While ICD-10-CM codes do provide a consistent and comprehensive set of categories, their incorporation into statistical and machine learning analyses can be challenging for several reasons. First, in the 2019 version of the standard, there were 71,932 categories, increasing to 72,184 categories in 2020; 72,616 categories in 2021; and 72,750 categories in 2022. As a result, analyses using these codes, where the set of codes is not restricted to a smaller set, must take into account their high dimensionality or will require a large number of training samples in order to fit consistent models. Second, categorical variables are usually incorporated into analyses with a contrast encoding such as treatment, helmert, etc. Contrast numeric representations are orthogonal or, under appropriate statistical assumptions, independent with respect to their categories. However, ICD-10-CM codes represent a hierarchical structure, where codes are organized into chapters, blocks, and categories based on the type and anatomical location of the diseases or conditions. Applying traditional contrast encoding methods may not fully capture this hierarchical information, potentially resulting in a loss of valuable context and relationships between codes.

Researchers have considered alternative encoding methods or feature extraction techniques that can better represent the hierarchical structure of ICD-10-CM codes. However, incorporating both hierarchical structure and other contextual information in a general way can be difficult. The previous generation of word embeddings, which provide vector-encodings of words, were shown effective for these types of tasks, with models like med2vec [3] providing improved abilities to predict patient mortality; inpatient2vec [4] to predict clinical events; EHR2Vec [5] to help analyze sequences of patient visits; and cui2vec [6] to learn medical concepts based on multimodal clinical data. These models have been foundational in advancing the capabilities of machine learning models in understanding and generating human language. These models are shallow, two-layer neural networks that are trained to reconstruct linguistic contexts of words. Word embeddings produced by Word2Vec [7] and previously mentioned variants, provide vector representations of words in a continuous vector space where semantically similar words are mapped to nearby points. Within this class of models there are two main training algorithms: Continuous Bag of Words and Skip-Gram models [8]. The former predicts target words (e.g., ’apple’) from source context words (’the fruit’). The latter performs the inverse and predicts source context words from the target words, and tends to perform better on larger datasets and produces higher-quality embeddings for less frequent words.
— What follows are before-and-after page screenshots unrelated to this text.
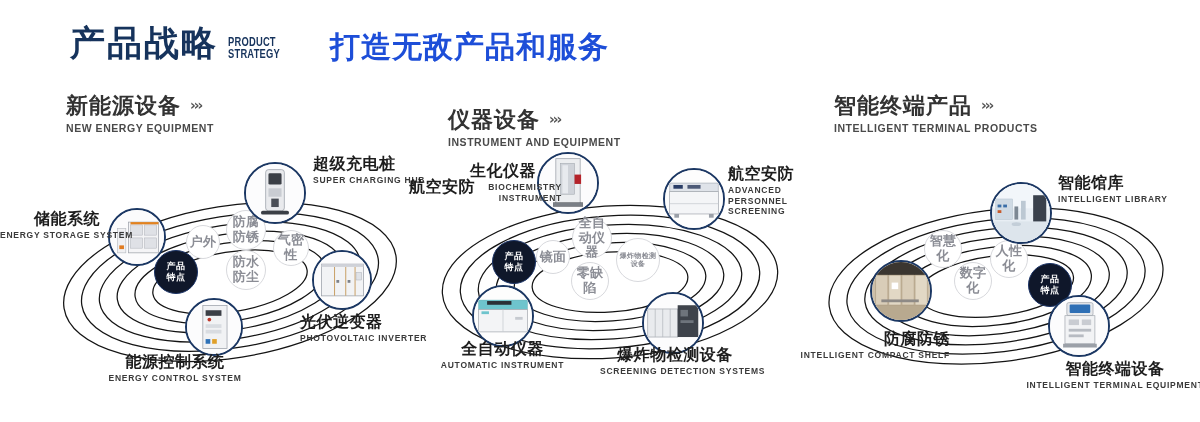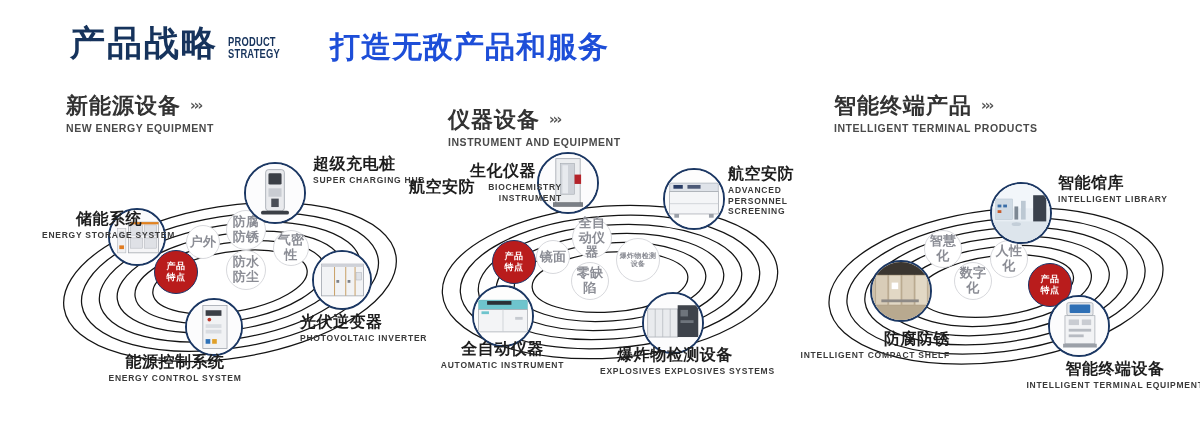--- a/index.html
+++ b/index.html
@@ -164,7 +164,7 @@
         <rect x="22" y="13" width="30" height="2.4" fill="#e2821f"></rect>
       </svg>
     </div>
-    <div class="nlabel r" style="left:-30px;top:60px;width:100px;padding-left:42px;">
+    <div class="nlabel r" style="left:-30px;top:60px;width:100px;">
       <div class="cn">储能系统</div>
       <div class="en">ENERGY STORAGE SYSTEM</div>
     </div>

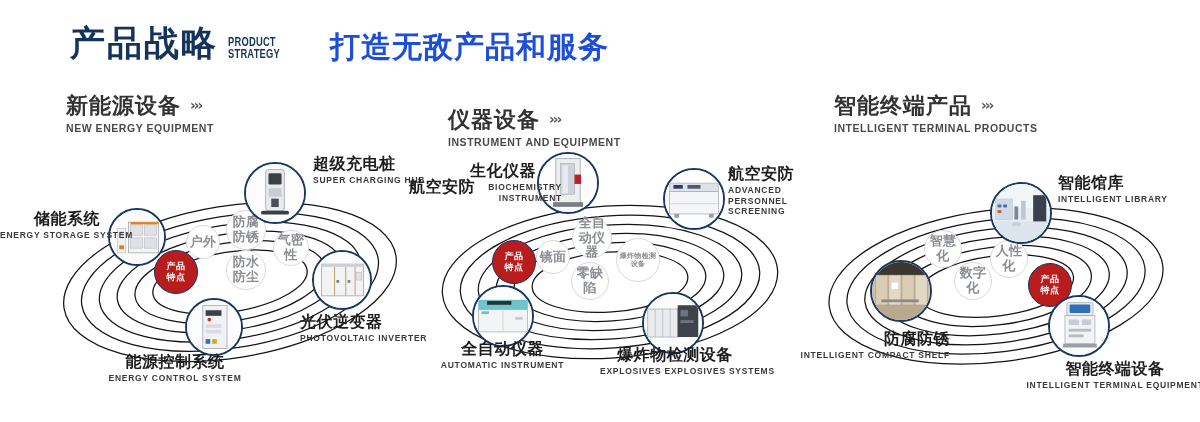--- a/index.html
+++ b/index.html
@@ -77,7 +77,7 @@
     font-family:"DejaVu Sans","Liberation Sans",sans-serif;
   }
   .bub.dark{
-    background:#b91c1c;color:#ffffff;font-size:9px;line-height:1.2;font-weight:bold;
+    background:#0f172a;color:#ffffff;font-size:9px;line-height:1.2;font-weight:bold;
     letter-spacing:.4px;border:1px solid #1b3366;
     font-family:"DejaVu Sans","Liberation Sans",sans-serif;
   }

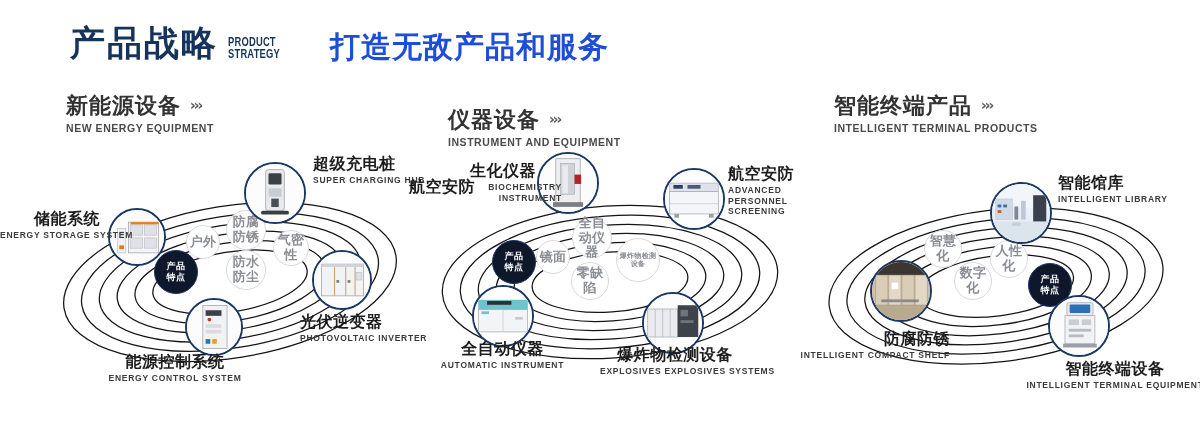--- a/index.html
+++ b/index.html
@@ -294,7 +294,7 @@
     </div>
     <div class="nlabel c" style="left:190px;top:196px;width:150px;">
       <div class="cn">爆炸物检测设备</div>
-      <div class="en">EXPLOSIVES EXPLOSIVES SYSTEMS</div>
+      <div class="en">SCREENING DETECTION SYSTEMS</div>
     </div>
 
     <div class="node" style="left:62px;top:135px;width:62px;height:62px;">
Despite their advantages, word embeddings also have certain limitations. First, word embeddings are typically generated at the word or code level, and while word embeddings can capture semantic similarities, they ofen struggle to represent hierarchical representations like those found in ICD-10-CM codes. Second, traditional word embeddings generate a single vector for each word regardless of context. This means that the same code can have different meanings depending on where and when it is used. This is something these models do not capture. Third, word embeddings can have difficulty handling rare codes. Word embeddings typically require a sufficient number of training samples to learn meaningful representations. For rarely used ICD-10-CM codes, the learned embedding might not be reliable. Fourth, traditional word embeddings provide static representations and do not change over time. However, in healthcare, the meaning and usages of certain codes can evolve, and these models cannot capture dynamic changes. Finally, the quality and representativeness of the word embeddings depend on the training data used to generate them. If the training data does not adequately cover the entire spectrum of medical conditions or encounters, the embeddings may not capture all relevant relationships or information.
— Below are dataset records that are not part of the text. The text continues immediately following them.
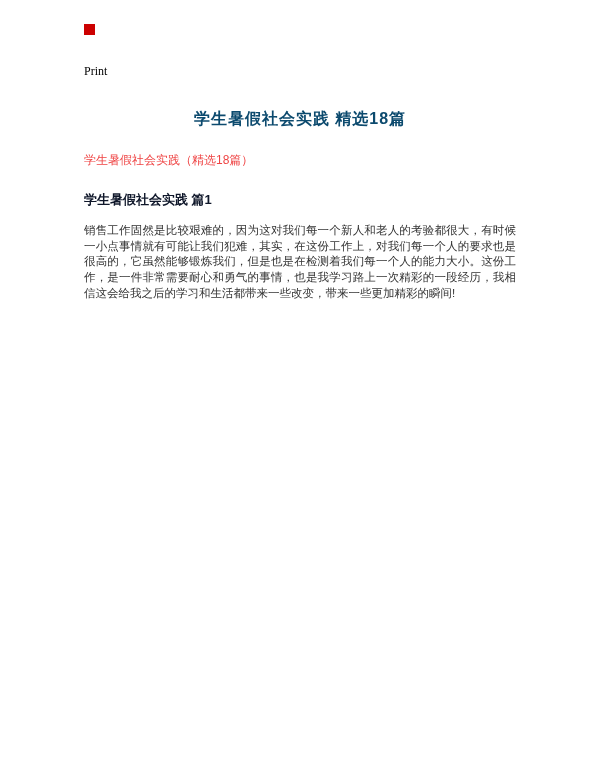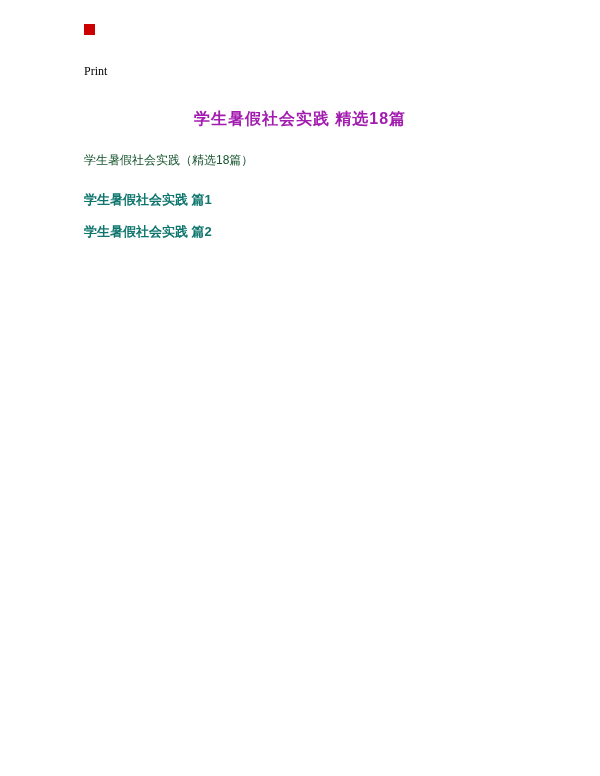--- a/index.html
+++ b/index.html
@@ -65,7 +65,7 @@
 <div class="page">
   <div class="red-square" style="background: rgb(204, 0, 0);"></div>
   <div class="print-label">Print</div>
-  <h1 class="doc-title" style="color: #a21caf;">学生暑假社会实践 精选18篇</h1>
+  <h1 class="doc-title" style="color: #0c4a6e;">学生暑假社会实践 精选18篇</h1>
   <p class="doc-subtitle">学生暑假社会实践（精选18篇）</p>
   <div id="sections">
       <h2 class="section-heading">学生暑假社会实践 篇1</h2>

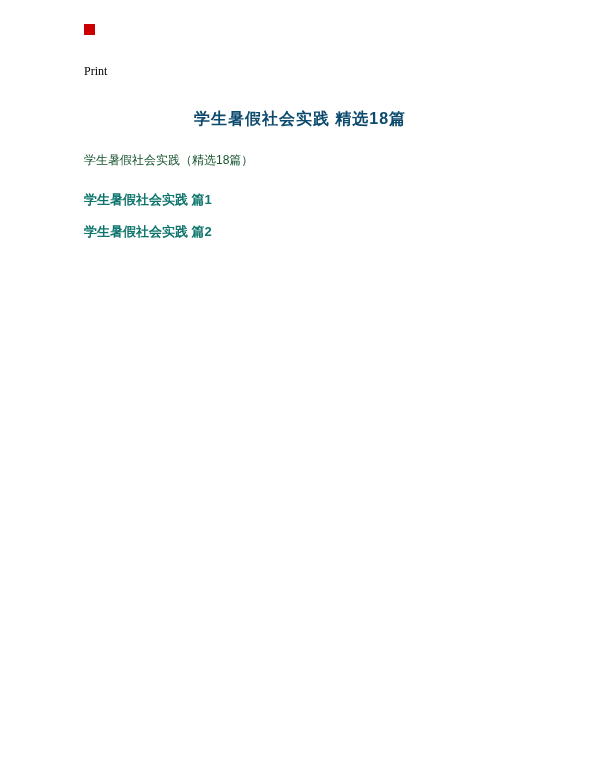--- a/index.html
+++ b/index.html
@@ -41,7 +41,7 @@
   }
   .doc-subtitle {
     font-size: 12px;
-    color: #14532d;
+    color: #ef4444;
     margin-bottom: 22px;
   }
   .section-heading {

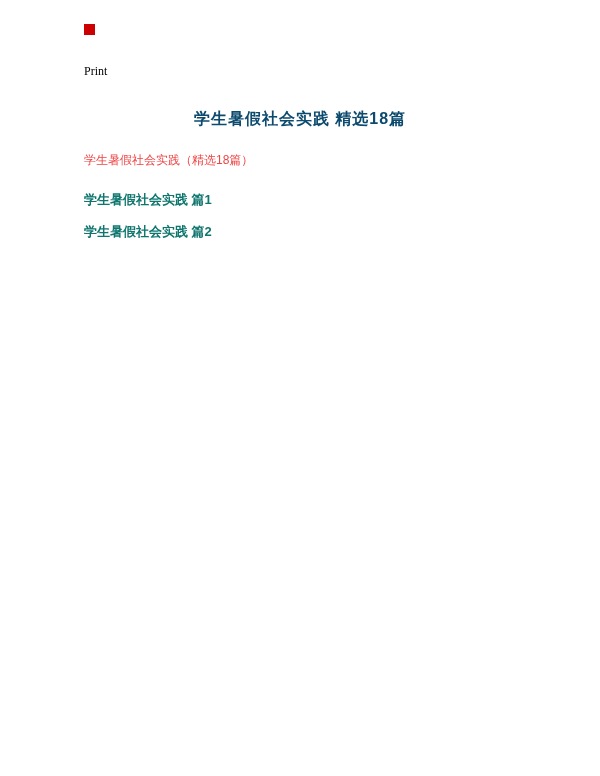--- a/index.html
+++ b/index.html
@@ -47,7 +47,7 @@
   .section-heading {
     font-size: 13px;
     font-weight: bold;
-    color: #0f766e;
+    color: #0f172a;
     margin: 6px 0 14px 0;
   }
   .body-paragraph {

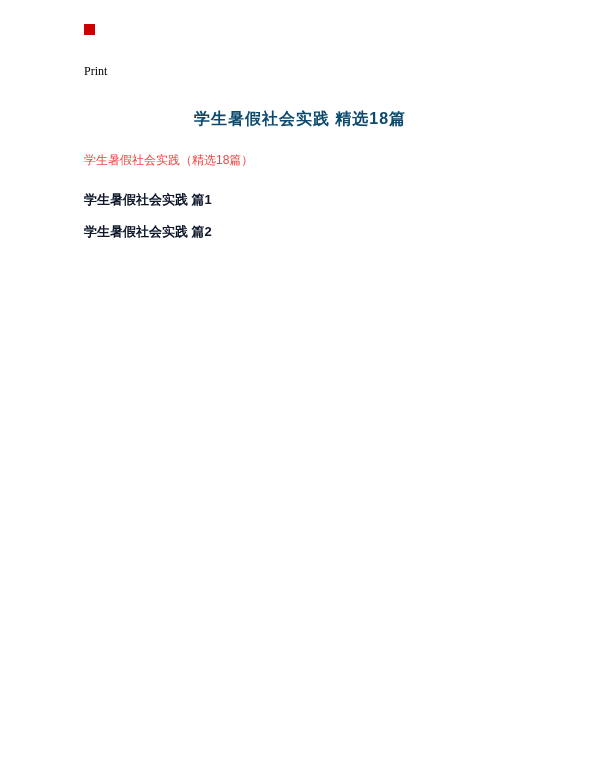--- a/index.html
+++ b/index.html
@@ -69,6 +69,7 @@
   <p class="doc-subtitle">学生暑假社会实践（精选18篇）</p>
   <div id="sections">
       <h2 class="section-heading">学生暑假社会实践 篇1</h2>
+      <p class="body-paragraph">销售工作固然是比较艰难的，因为这对我们每一个新人和老人的考验都很大，有时候一小点事情就有可能让我们犯难，其实，在这份工作上，对我们每一个人的要求也是很高的，它虽然能够锻炼我们，但是也是在检测着我们每一个人的能力大小。这份工作，是一件非常需要耐心和勇气的事情，也是我学习路上一次精彩的一段经历，我相信这会给我之后的学习和生活都带来一些改变，带来一些更加精彩的瞬间!</p>
       <h2 class="section-heading">学生暑假社会实践 篇2</h2>
     </div>
 </div>

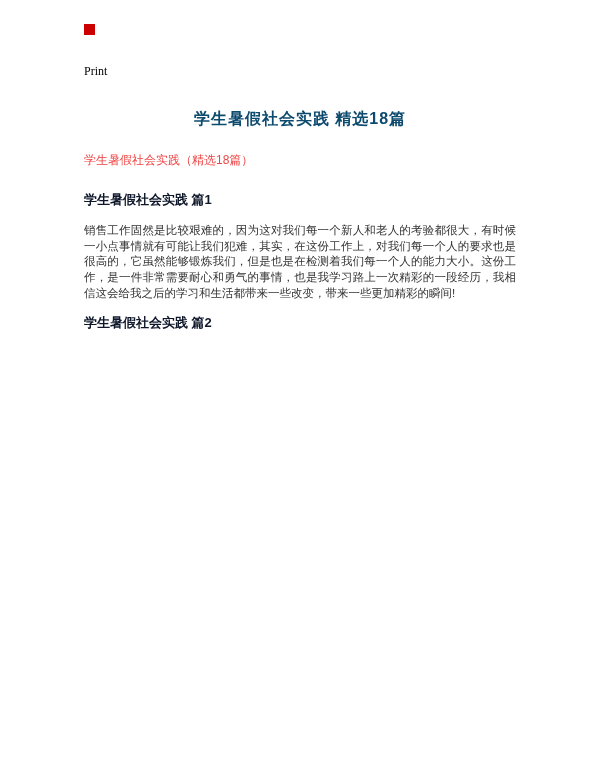--- a/index.html
+++ b/index.html
@@ -70,7 +70,6 @@
   <div id="sections">
       <h2 class="section-heading">学生暑假社会实践 篇1</h2>
       <p class="body-paragraph">销售工作固然是比较艰难的，因为这对我们每一个新人和老人的考验都很大，有时候一小点事情就有可能让我们犯难，其实，在这份工作上，对我们每一个人的要求也是很高的，它虽然能够锻炼我们，但是也是在检测着我们每一个人的能力大小。这份工作，是一件非常需要耐心和勇气的事情，也是我学习路上一次精彩的一段经历，我相信这会给我之后的学习和生活都带来一些改变，带来一些更加精彩的瞬间!</p>
-      <h2 class="section-heading">学生暑假社会实践 篇2</h2>
     </div>
 </div>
The Transformer model [9] is a more recent architecture primarily designed for handling sequences, and it has become the foundation for many recent models in natural language processing, including the Bidirectional Encoder Representation Transformer (BERT) [10], the Generative Pre-Trained Transformer (GPT) [11], and the Text-to-Text-Transfer-Transformer T5 [12]. The Transformer model’s main innovation is its self-attention mechanism, which weighs input elements dynamically based on their content and relationship. This allows the model to focus on different parts of the input for different tasks or even different parts of the same task.
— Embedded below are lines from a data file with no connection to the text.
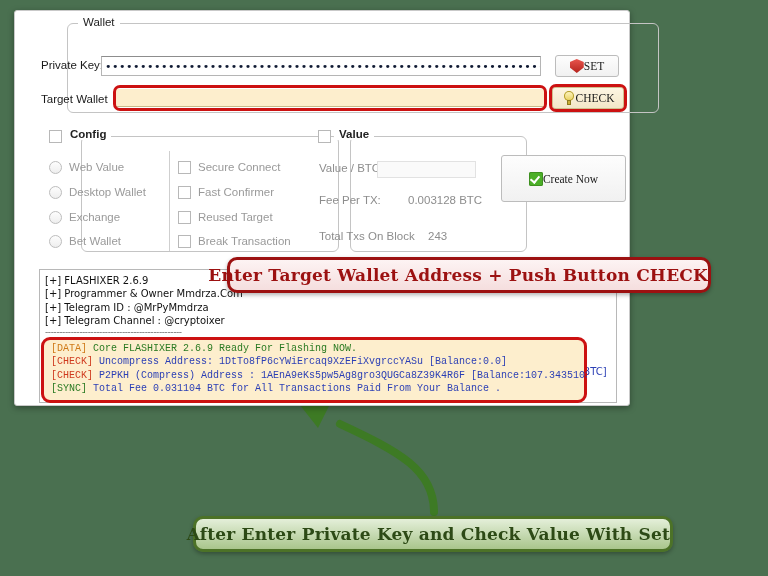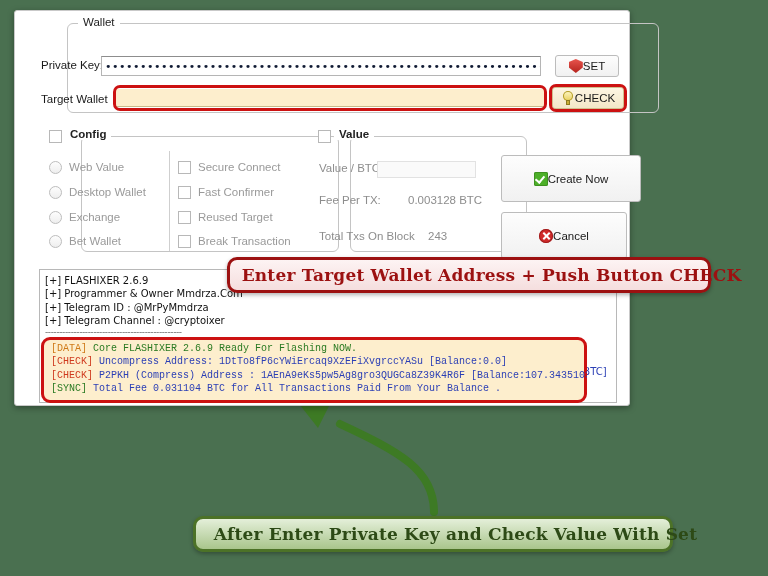--- a/index.html
+++ b/index.html
@@ -65,7 +65,7 @@
     box-sizing:border-box;
     display:flex;align-items:center;justify-content:center;
     font-size:11.5px;color:#1a1a1a;
-    cursor:pointer;user-select:none;
+    cursor:pointer;user-select:none;font-family:Liberation Serif, serif;
   }
   #set-btn{left:540px;top:44px;width:64px;height:22px;}
   #check-btn{

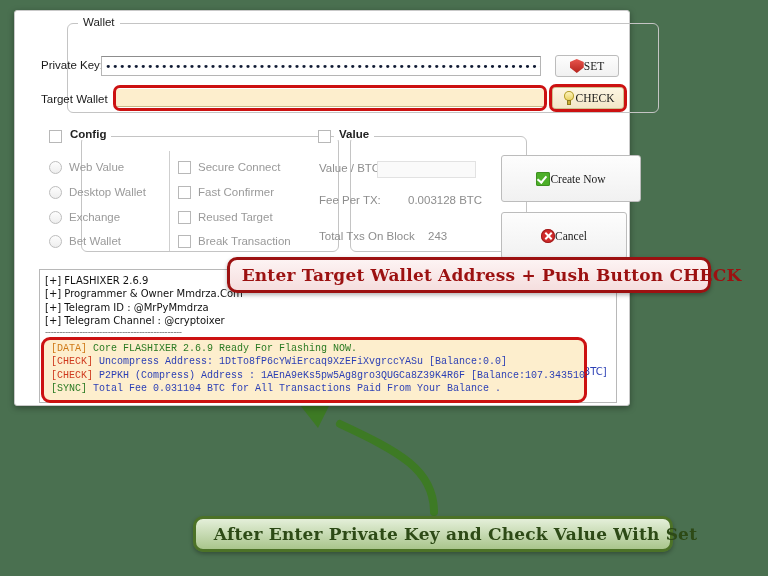--- a/index.html
+++ b/index.html
@@ -104,7 +104,7 @@
     position:absolute;font-size:11.5px;color:#8d8d8d;white-space:nowrap;
   }
   
-  #create-btn{left:486px;top:144px;width:140px;height:47px;}
+  #create-btn{left:486px;top:144px;width:125px;height:47px;}
   #cancel-btn{left:486px;top:201px;width:126px;height:47px;}
   .ico-check{
     width:14px;height:14px;background:#4caf28;border-radius:2px;

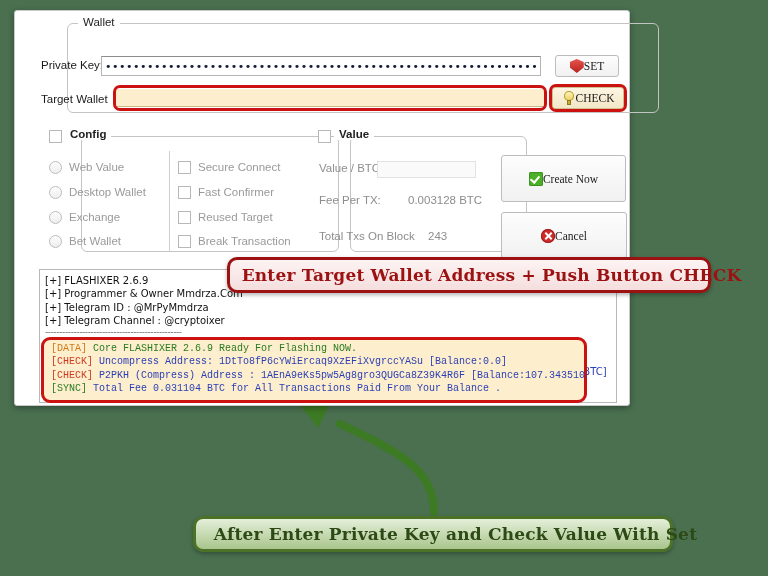--- a/index.html
+++ b/index.html
@@ -287,10 +287,6 @@
   <div class="winbtn" id="create-btn">
     <span class="ico-check"></span>
     <span>Create Now</span>
-  </div>
-  <div class="winbtn" id="cancel-btn">
-    <span class="ico-x"></span>
-    <span>Cancel</span>
   </div>
 
   <div id="console-box">

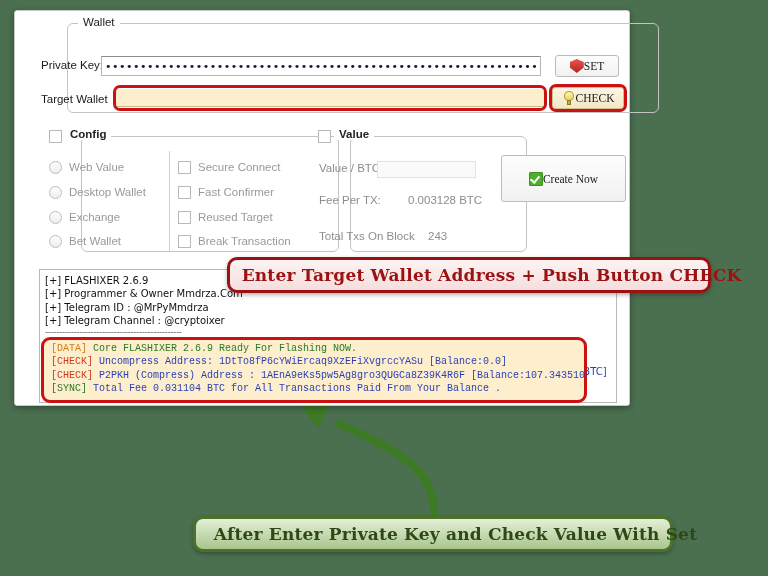--- a/index.html
+++ b/index.html
@@ -178,7 +178,7 @@
     position:absolute;
     border:3px solid #9c1111;border-radius:10px;
     box-sizing:border-box;
-    display:flex;align-items:center;justify-content:center;
+    display:flex;align-items:center;justify-content:flex-end;
     font-family:"DejaVu Serif", serif;
     font-weight:bold;
     white-space:nowrap;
These models fall under the category of Large language models (LLMs) and address some of the shortcomings of traditional word embeddings through a combination of advanced techniques and architectures. Unlike traditional word embeddings that generate static representations, LLMs generate contextualized embeddings. These embeddings take into account the surrounding words or tokens, allowing for a more nuanced representation of words and codes in different contexts. This helps in capturing the semantic relationships between codes more effectively. These models are pre-trained on vast amounts of text data, allowing them to learn general language representations before being fine-tuned for specific tasks. This pre-training enables the models to leverage existing knowledge and adapt more effectively to new tasks, even with limited task-specific data. LLMs can be incrementally updated or fine-tuned with new data, allowing them to adapt to evolving medical knowledge and practices more effectively than static word embeddings. And, while not explicitly designed for hierarchical data like ICD-10-CM codes, LLMs can implicitly capture aspects of structured hierarchical relationships through their deep architectures and the context in which codes appear. This can help capture different levels of granularity and relationships between codes more effectively than traditional word embeddings.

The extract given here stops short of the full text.